Quem é Steve McQueen, diretor do aplaudido "12 Years a Slave"?

Um perfil do diretor britânico cuja última obra explora as condições humanas

Ironicamente, enquanto Barack Obama lançava um discurso dedicado sobretudo à comunidade afro-americana, dizendo que os tempos haviam mudado e que os Estados Unidos já não "lhes deviam nada" (fazendo uma clara alusão aos anos de escravidão e segregação que, no século 19, castigaram principalmente os estados do sul), no Festival Internacional de Cinema de Toronto estreava diante da imprensa e da crítica especializada a produção do cineasta inglês Steve McQueen "12 Years a Slave", baseada na autobiografia homônima de Solomon Northup. Estranhas coincidências fortuitas.

O filme figura há algum tempo como um claro concorrente ao Oscar, uma produção dura e magistral, uma obra de tirar o fôlego. Por isso, a procura foi grande: desde as sete da manhã, e dando a volta completa no quarteirão, a fila começava na John Avenue de Toronto, para entrar na sala de cinema e testemunhar a excelente qualidade e as emoções provocadas por esse longa-metragem que, mais tarde, se tornaria o "Favorito do Público".

Antes de mergulhar na produção, vamos voltar no tempo e recordar quem é Steve McQueen, para assim poder entender um pouco mais a fundo o filme. O afro-britânico tem apenas três longas-metragens, incluindo a próxima estreia, certamente protagonista dos Prêmios da Academia, "12 Years a Slave".

Ele estreou com tudo com "Hunger", um filme de baixo orçamento que retrata o movimento encabeçado pelo hoje mártir norte-irlandês Bobby Sands, que convocou a desobediência entre os membros encarcerados do Exército Republicano Irlandês a fim de recuperar o status de "presos especiais" (algo similar aos presos políticos). Negando-se a usar os uniformes e cobrindo-se com apenas uma manta, veio depois "o protesto sujo", no qual eles não se asseavam, esvaziavam a bexiga nos corredores da prisão e esfregavam suas fezes nas paredes das celas. Finalmente, após os fracassos e a violência com que foram tratados, eles entraram em uma greve de fome que tirou a vida do próprio Sands e de outros 11 presos. Um episódio triste e indignante (pelo ponto de vista narrado) na história da Grã-Bretanha e Irlanda do Norte.

McQueen foi gráfico e explícito nessa obra. Ela é grotesca, cinza, sufocante e dolorosa. Era necessário. "Hunger" tem longas passagens sem diálogos e há um memorável plano sequência de aproximadamente 18 minutos com tomada fixa. Uma longa conversa entre Sands e um padre antes do início da greve de fome. Dois cigarros inteiros fuma o protagonista na tal sequência bestial que desencadeia e explica o mítico protesto final. Um exercício histriônico exigente, diferente, natural e rico. O ator que interpretou o papel principal foi o alemão criado na Irlanda Michael Fassbender, que, no osso, abatido e derrotado, expõe a dor e a resistência inútil. Um papel que lhe rendeu reconhecimento no Reino Unido, com uma execução soberba. Simplesmente arrepiante. 

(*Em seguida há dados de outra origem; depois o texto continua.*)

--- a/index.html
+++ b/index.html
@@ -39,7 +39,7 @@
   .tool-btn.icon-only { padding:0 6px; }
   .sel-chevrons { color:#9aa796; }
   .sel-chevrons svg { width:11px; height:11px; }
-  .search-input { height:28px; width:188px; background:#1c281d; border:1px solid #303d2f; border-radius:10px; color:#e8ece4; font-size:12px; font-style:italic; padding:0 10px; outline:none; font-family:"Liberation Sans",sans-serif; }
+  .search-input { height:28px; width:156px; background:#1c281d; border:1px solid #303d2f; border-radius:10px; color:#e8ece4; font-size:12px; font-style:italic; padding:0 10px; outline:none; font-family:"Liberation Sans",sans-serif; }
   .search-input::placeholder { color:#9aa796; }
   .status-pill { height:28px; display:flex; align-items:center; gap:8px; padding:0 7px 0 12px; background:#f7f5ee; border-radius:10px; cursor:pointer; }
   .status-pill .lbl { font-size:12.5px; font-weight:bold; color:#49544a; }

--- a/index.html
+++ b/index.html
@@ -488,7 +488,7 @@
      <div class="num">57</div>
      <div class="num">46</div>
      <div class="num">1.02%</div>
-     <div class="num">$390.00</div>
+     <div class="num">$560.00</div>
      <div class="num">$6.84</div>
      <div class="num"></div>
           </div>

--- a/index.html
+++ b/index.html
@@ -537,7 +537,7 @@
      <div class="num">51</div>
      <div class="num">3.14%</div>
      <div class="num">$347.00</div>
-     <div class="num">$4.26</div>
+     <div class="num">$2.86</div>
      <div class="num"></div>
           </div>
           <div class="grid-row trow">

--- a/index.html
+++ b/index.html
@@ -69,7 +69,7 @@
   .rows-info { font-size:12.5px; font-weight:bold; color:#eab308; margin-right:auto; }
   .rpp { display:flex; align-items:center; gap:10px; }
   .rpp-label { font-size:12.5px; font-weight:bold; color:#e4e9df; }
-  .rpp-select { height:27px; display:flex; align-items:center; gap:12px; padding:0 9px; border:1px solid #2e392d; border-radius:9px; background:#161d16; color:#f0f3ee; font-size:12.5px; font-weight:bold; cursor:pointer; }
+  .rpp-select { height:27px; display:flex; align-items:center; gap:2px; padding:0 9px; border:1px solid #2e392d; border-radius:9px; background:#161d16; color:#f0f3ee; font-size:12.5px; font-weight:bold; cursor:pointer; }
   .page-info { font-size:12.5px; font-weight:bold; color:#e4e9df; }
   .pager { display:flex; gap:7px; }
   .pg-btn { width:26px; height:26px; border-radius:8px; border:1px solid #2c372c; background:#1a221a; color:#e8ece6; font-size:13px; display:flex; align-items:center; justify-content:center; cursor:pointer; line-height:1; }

Fassbender é o único ator que participou dos três longas-metragens de McQueen, o que nos leva a "Shame", de 2011, pelo qual ele foi indicado ao Globo de Ouro de melhor ator dramático. O filme retrata a vida dupla de um jovem executivo nova-iorquino, obcecado e viciado em sexo. Um homem cujas práticas doentias o levam a níveis emocionais perigosos. Sua vida sofre uma reviravolta quando sua irmã chega para morar com ele. De novo, McQueen apela a recursos explícitos, para poder pôr em contexto a doença e a mente corrompida, desviada e descomposta de seu protagonista. Não é apenas a nudez, mas sim as atmosferas que cria. É, às vezes, estético em demasia e quase contemplativo. Em outros momentos, é vil e voraz. Inesquecível, outro plano sequência, muito mais curto, dessa vez em Dolly lateral, com Fassbender correndo desesperado pelas ruas de Nova York, em uma metáfora de fuga.

Em resumo, e com base em suas duas últimas obras, McQueen é um explorador das emoções e das condições humanas. É gráfico e expõe com crueldade as mais abomináveis reações e comportamentos. Esbarra nos limites e, às vezes, os ultrapassa. Ele flerta com a tênue linha que existe entre o bom senso e a absoluta psicose. É um provocador.

Sob sua direção, chega "12 Years a Slave", uma produção imensamente maior e com uma trama muito mais complicada. De novo, os instintos, comportamentos e crueldades humanas criam uma trama fortíssima e indignante. Sobre essa grandiosa produção que com certeza receberá múltiplas indicações na próxima temporada de premiações, e na qual há uma mexicana envolvida, falaremos em breve.